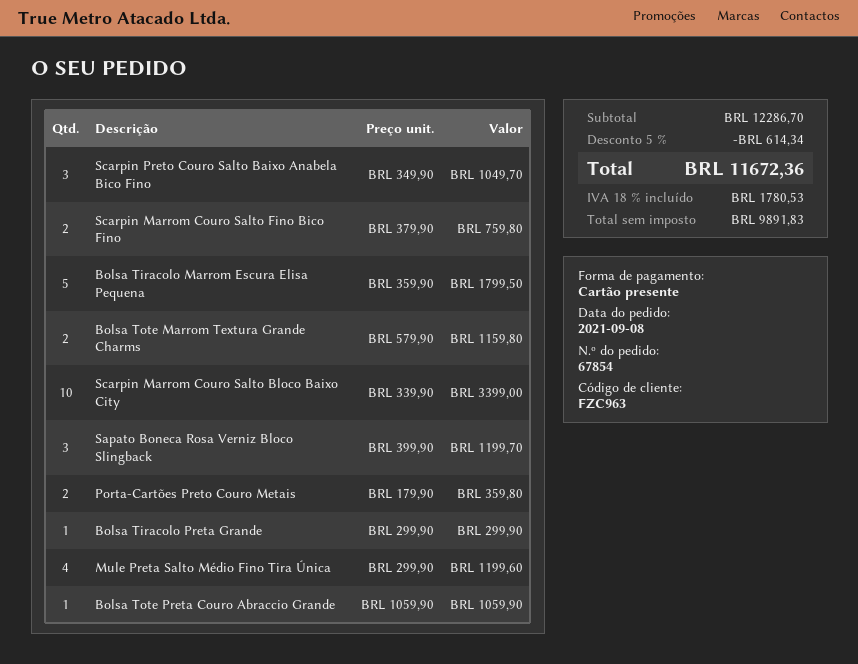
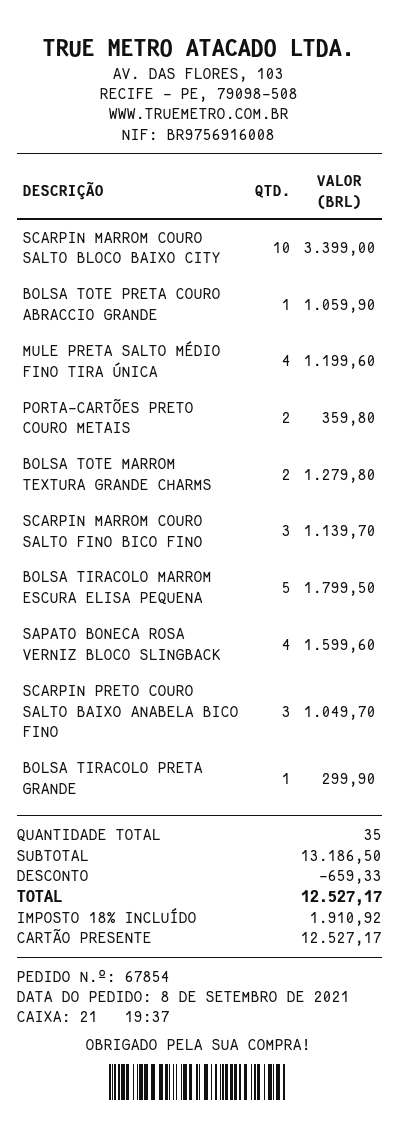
Scarpin Marrom Couro Salto Fino Bico Fino: 2 for 759.80 -> 3 for 1139.70
Bolsa Tote Marrom Textura Grande Charms: 2 for 1159.80 -> 2 for 1279.80
Sapato Boneca Rosa Verniz Bloco Slingback: 3 for 1199.70 -> 4 for 1599.60
subtotal: 12286.70 -> 13186.50
discount: 614.34 -> 659.33
tax: 18% = 1780.53 -> 18% = 1910.92
total: 11672.36 -> 12527.17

# # # # # # #

> [Exercise objective]: Starting from the first line of the entries above, print each line exactly until the line containing "tax: 18% = 1780.53 -> 18% = 1910.92" has been printed, and skip the pictures.

> [Solution]:
Scarpin Marrom Couro Salto Fino Bico Fino: 2 for 759.80 -> 3 for 1139.70
Bolsa Tote Marrom Textura Grande Charms: 2 for 1159.80 -> 2 for 1279.80
Sapato Boneca Rosa Verniz Bloco Slingback: 3 for 1199.70 -> 4 for 1599.60
subtotal: 12286.70 -> 13186.50
discount: 614.34 -> 659.33
tax: 18% = 1780.53 -> 18% = 1910.92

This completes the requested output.